Most managers spend their times with others , including subordinates, their bosses, and numerous people outside the organization. They spend 25% of time alone and 70% of their time with others.
Their discussions topics with others is extremely wide with unimportant and important business matters mixed together. Managers rarely make big decisions during these conversations and rarely gives orders in a traditional sense. They often react to others initiatives and spend substantial amounts of time on unplanned activities that are not on their calendars.
They are engaged in 58 different activities with an average duration of just nine minutes.
Interruptions is natural part of the job.
Interruptions are common part o their job. Most managers work uninterrupted for half an hour or so. In fact they spend very little time by themselves. This is contrary to what most management textbooks states. They are rarely alone drawing up plans or worrying about important decisions. Instead, they spend of their time interacting with others-both inside and outside of organizations. If casual interactions in hallways, phone conversations, one-on-one meetings and larger group meetings are included, managers spend about two thirds of their time with other people.
As Mintzberg has pointed out “ unlike workers, the manager does not leave the telephone or the meeting to get back to work. Rather, these contacts are his work”
Nature of management work is conversational
The interactive nature of management means that most management is work is conversational. When managers are in action, they are talking and listening. Managers spend two thirds of their time in verbal activity.
Verbal conversations are the means by which managers gather information, stay on top of things, identify problems, negotiate shared meaning, develop plans, put things in motion, give orders, assert authority, develop relationships, and spread gossip. In short they are the manager’s daily practice is all about.
Roles of Managers
- Monitor-Seek and receive information from a variety of sources (web, industry journals, and contacts)

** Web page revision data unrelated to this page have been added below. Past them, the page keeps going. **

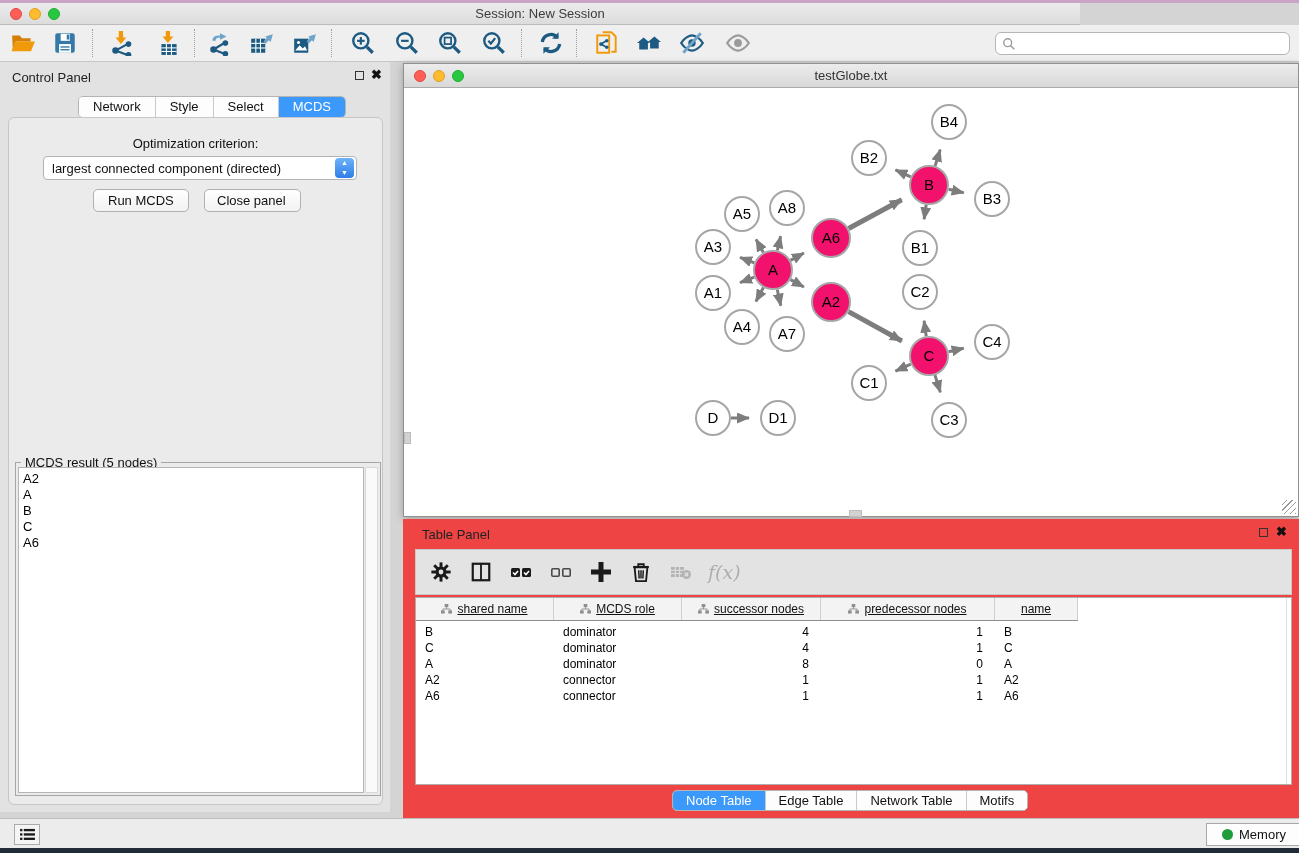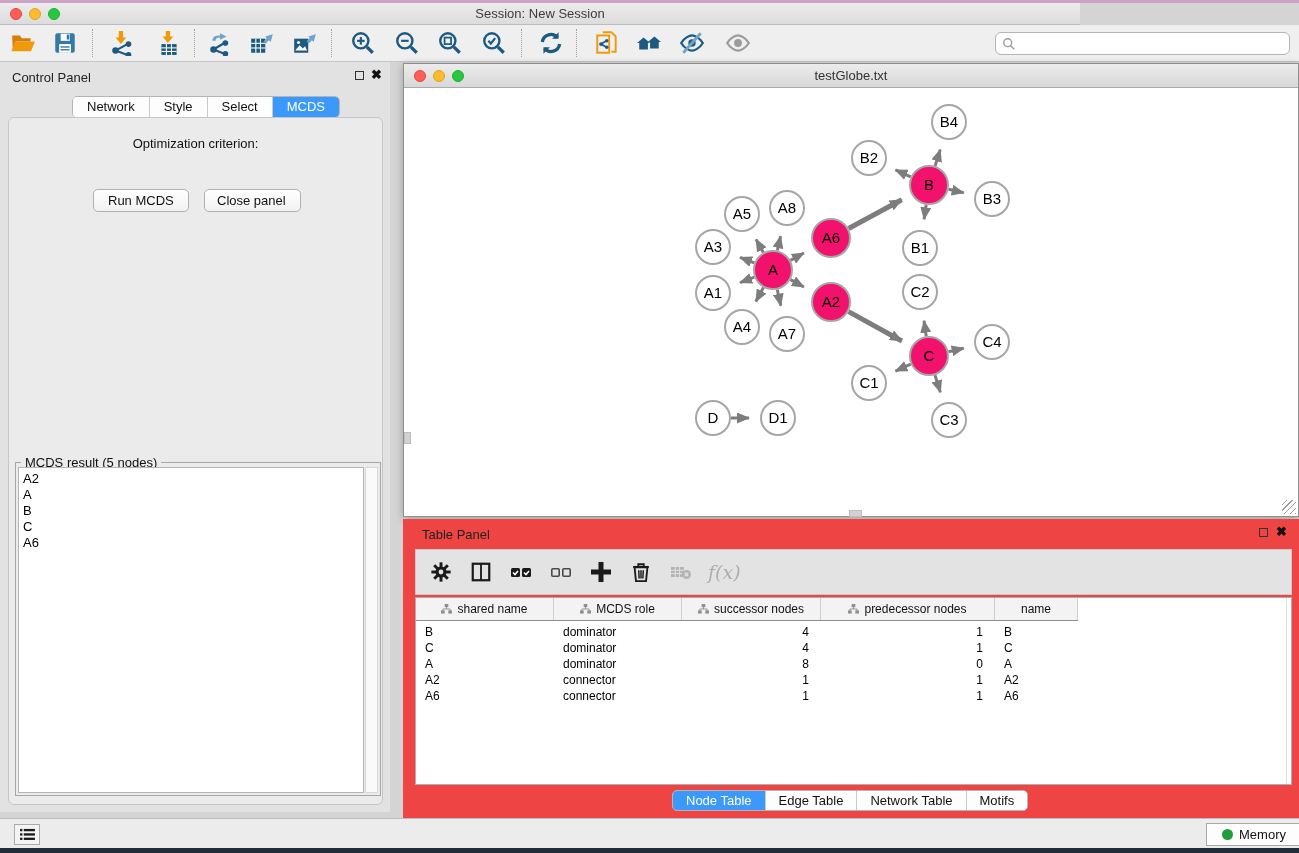--- a/index.html
+++ b/index.html
@@ -25,21 +25,21 @@
     border-radius:6px; display:flex; align-items:center; padding-left:6px; }
   .searchbox input { border:none; outline:none; flex:1; font-size:12px; background:transparent; font-family:"Liberation Sans",sans-serif; }
 
   
   .control-panel { left:0; top:62px; width:390px; height:750px; background:#e2e2e2; }
   .dock-header { height:28px; position:relative; }
   .dock-header .dock-title { position:absolute; left:12px; top:8px; font-size:13px; color:#222; }
   .float-btn, .close-btn { position:absolute; top:9px; font-size:11px; color:#111; line-height:11px; }
   .float-btn { width:9px; height:9px; border:1.5px solid #333; }
   .close-btn { font-weight:bold; font-size:13px; top:7px; }
-  .cp-tabs { left:72px; top:34px; height:22px; display:flex; border:1px solid #b4b4b4; border-radius:5px; overflow:hidden; background:#fff; }
+  .cp-tabs { left:78px; top:34px; height:22px; display:flex; border:1px solid #b4b4b4; border-radius:5px; overflow:hidden; background:#fff; }
   .cp-tab { padding:0 14px; font-size:13px; line-height:20px; color:#111; background:#fdfdfd; border-right:1px solid #c9c9c9; }
   .cp-tab:last-child { border-right:none; }
   .cp-tab.active { background:#3b99fc; color:#fff; }
   .cp-content { left:8px; top:55px; width:375px; height:688px; background:#ebebeb; border:1px solid #c6c6c6; border-radius:6px; }
   .opt-label { left:0; top:18px; width:100%; text-align:center; font-size:13px; color:#111; }
   .dropdown { left:34px; top:38px; width:314px; height:24px; background:#fff; border:1px solid #b3b3b3; border-radius:4px; display:flex; align-items:center; }
   .dropdown .dd-text { flex:1; font-size:13px; padding-left:8px; color:#111; white-space:nowrap; overflow:hidden; }
   .dd-stepper { width:19px; height:20px; margin-right:2px; border-radius:4px; background:linear-gradient(#6db3f8,#2f7de8);
     color:#fff; font-size:7px; line-height:10px; text-align:center; }
   .mac-btn { height:23px; background:linear-gradient(#ffffff,#f2f2f2); border:1px solid #b0b0b0; border-radius:5px;
@@ -61,21 +61,21 @@
   .resize-grip { right:2px; bottom:2px; width:14px; height:14px;
     background:repeating-linear-gradient(135deg, transparent 0 3px, #9a9a9a 3px 4px); }
 
   
   .table-panel { left:403px; top:519px; width:896px; height:299px; background:#ef4444; }
   .tp-toolbar { left:12px; top:30px; width:877px; height:46px; background:#e3e3e3; border:1px solid #c9c9c9; display:flex; align-items:center; padding-left:12px; gap:14px; }
   .tp-icon { width:26px; height:26px; display:flex; align-items:center; justify-content:center; }
   .fx-label { font-size:19px; font-family:"DejaVu Serif", serif; font-style:italic; color:#adadad; }
   .grid-table { left:12px; top:78px; width:877px; height:188px; background:#fff; border:1px solid #aeaeae; overflow:hidden; }
   .gt-header { position:absolute; left:0; top:0; height:23px; display:flex; background:#f3f3f3; border-bottom:1px solid #8e8e8e; }
-  .gt-h-cell { border-right:1px solid #cfcfcf; display:flex; align-items:center; justify-content:center; gap:5px; font-size:12px; color:#111; }
+  .gt-h-cell { border-right:1px solid #cfcfcf; display:flex; align-items:center; justify-content:center; gap:5px; font-size:12px; color:#111;text-decoration:underline; }
   .gt-row { position:absolute; display:flex; height:16px; }
   .gt-cell { font-size:12px; line-height:16px; color:#000; }
   .gt-cell.l { text-align:left; padding-left:9px; }
   .gt-cell.r { text-align:right; padding-right:12px; }
   .gt-scroll-edge { position:absolute; right:4px; top:0; bottom:0; border-left:1px solid #e0e0e0; }
   .tp-tabs { top:271px; height:21px; display:flex; border:1px solid #b4b4b4; border-radius:5px; overflow:hidden; background:#fff; left:269px; }
   .tp-tab { padding:0 13px; font-size:13px; line-height:19px; color:#111; background:#fdfdfd; border-right:1px solid #c9c9c9; }
   .tp-tab:last-child { border-right:none; }
   .tp-tab.active { background:#3b99fc; color:#fff; }
 
@@ -264,20 +264,24 @@
     <span class="close-btn" style="right:8px">✖</span>
   </div>
   <div class="abs cp-tabs">
     <div class="cp-tab">Network</div>
     <div class="cp-tab">Style</div>
     <div class="cp-tab">Select</div>
     <div class="cp-tab active">MCDS</div>
   </div>
   <div class="abs cp-content">
     <div class="abs opt-label">Optimization criterion:</div>
+    <div class="abs dropdown">
+      <span class="dd-text">largest connected component (directed)</span>
+      <span class="dd-stepper">▲<br>▼</span>
+    </div>
     <div class="abs mac-btn" style="left:84px; top:71px;">Run MCDS</div>
     <div class="abs mac-btn" style="left:195px; top:71px;padding-left:12px;">Close panel</div>
     <div class="abs fieldset">
       <span class="legend">MCDS result (5 nodes)</span>
       <div class="result-list">
         <div class="result-item">A2</div>
         <div class="result-item">A</div>
         <div class="result-item">B</div>
         <div class="result-item">C</div>
         <div class="result-item">A6</div>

- Disseminator-Pass information on to others in the organization through memos, e-mails, phone calls, etc
- Spokesperson-Transmit information to people of outside of the organization through speeches, interviews and written communication.

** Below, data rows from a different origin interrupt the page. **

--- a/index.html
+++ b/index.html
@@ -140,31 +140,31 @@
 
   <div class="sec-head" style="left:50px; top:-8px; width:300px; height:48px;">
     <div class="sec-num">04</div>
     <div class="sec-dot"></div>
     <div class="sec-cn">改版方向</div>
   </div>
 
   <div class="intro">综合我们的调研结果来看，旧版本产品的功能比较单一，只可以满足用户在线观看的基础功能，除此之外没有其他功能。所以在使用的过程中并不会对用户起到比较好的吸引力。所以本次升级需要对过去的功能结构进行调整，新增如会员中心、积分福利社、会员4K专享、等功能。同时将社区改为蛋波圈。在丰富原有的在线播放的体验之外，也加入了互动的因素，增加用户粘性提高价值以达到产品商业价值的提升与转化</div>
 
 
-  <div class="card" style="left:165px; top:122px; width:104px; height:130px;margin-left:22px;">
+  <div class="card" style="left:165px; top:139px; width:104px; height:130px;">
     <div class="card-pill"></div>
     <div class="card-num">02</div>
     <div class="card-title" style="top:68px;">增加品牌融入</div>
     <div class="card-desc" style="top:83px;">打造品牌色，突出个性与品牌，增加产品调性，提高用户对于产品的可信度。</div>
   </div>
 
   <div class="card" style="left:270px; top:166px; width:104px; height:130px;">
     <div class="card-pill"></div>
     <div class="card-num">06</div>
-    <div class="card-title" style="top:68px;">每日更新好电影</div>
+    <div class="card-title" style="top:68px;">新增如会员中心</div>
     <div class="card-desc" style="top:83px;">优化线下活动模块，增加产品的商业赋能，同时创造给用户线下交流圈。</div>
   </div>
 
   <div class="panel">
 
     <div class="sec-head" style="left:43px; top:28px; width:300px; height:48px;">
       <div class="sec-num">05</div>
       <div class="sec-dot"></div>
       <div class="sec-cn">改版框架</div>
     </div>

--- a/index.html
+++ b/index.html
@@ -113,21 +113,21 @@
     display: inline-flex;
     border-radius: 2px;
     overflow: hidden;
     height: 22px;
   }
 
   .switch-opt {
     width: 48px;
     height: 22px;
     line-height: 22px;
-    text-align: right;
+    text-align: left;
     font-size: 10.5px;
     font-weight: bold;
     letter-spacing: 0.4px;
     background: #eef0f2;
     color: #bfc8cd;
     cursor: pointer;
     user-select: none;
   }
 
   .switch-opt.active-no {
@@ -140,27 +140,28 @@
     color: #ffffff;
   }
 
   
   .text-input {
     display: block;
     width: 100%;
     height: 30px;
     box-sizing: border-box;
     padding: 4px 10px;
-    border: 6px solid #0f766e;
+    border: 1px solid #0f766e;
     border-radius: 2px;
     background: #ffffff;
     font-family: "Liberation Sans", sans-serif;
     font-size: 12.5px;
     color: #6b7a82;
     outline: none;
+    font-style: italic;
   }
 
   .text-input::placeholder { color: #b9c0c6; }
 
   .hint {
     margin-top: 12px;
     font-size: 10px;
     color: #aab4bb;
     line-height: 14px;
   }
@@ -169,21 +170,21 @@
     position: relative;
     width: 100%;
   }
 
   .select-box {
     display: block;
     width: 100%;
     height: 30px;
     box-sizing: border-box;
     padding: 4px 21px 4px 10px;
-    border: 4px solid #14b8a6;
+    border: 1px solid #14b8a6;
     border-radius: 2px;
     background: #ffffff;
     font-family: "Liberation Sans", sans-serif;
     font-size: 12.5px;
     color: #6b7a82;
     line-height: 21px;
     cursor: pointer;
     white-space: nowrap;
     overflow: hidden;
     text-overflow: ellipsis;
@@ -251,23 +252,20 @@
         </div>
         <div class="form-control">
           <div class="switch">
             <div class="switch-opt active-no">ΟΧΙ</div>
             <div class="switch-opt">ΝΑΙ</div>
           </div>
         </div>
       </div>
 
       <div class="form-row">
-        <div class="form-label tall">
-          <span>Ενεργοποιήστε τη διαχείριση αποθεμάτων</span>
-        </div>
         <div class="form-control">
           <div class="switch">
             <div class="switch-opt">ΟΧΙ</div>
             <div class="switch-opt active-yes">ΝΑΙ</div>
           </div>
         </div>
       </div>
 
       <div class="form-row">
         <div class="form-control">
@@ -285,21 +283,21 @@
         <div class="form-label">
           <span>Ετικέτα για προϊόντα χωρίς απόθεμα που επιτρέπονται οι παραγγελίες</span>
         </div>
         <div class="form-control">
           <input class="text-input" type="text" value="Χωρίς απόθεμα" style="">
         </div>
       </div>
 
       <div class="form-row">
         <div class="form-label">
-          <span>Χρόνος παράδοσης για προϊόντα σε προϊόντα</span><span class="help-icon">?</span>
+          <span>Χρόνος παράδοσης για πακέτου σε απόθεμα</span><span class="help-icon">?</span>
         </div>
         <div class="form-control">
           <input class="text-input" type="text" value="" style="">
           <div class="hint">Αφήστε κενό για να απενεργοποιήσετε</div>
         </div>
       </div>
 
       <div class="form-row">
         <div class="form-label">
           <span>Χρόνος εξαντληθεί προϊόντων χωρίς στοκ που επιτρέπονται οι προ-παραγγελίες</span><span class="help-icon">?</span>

- Figurehead-Perform formal duties like greeting visitors and signing contracts and other legal documents.
- Leader-Motivate, train, counsel, communicate and direct subordinates.
- Liaison-Maintain and manage information links inside and outside of organization
- Entrepreneur-Initiate projects that lead to improvements; delegate idea-generation responsibilities and identify best ideas to act on.
- Disturbance Handler-Take corrective action during conflicts and crisis, resolve disputes among subordinates , manage schedules, and budgets, and sets priorities
- Resource Allocator-Decide who receives resources, manage schedules and budgets, and set priorities.
- Negotiator–Represent a team, department, or organization regarding contracts, union negotiations, etc.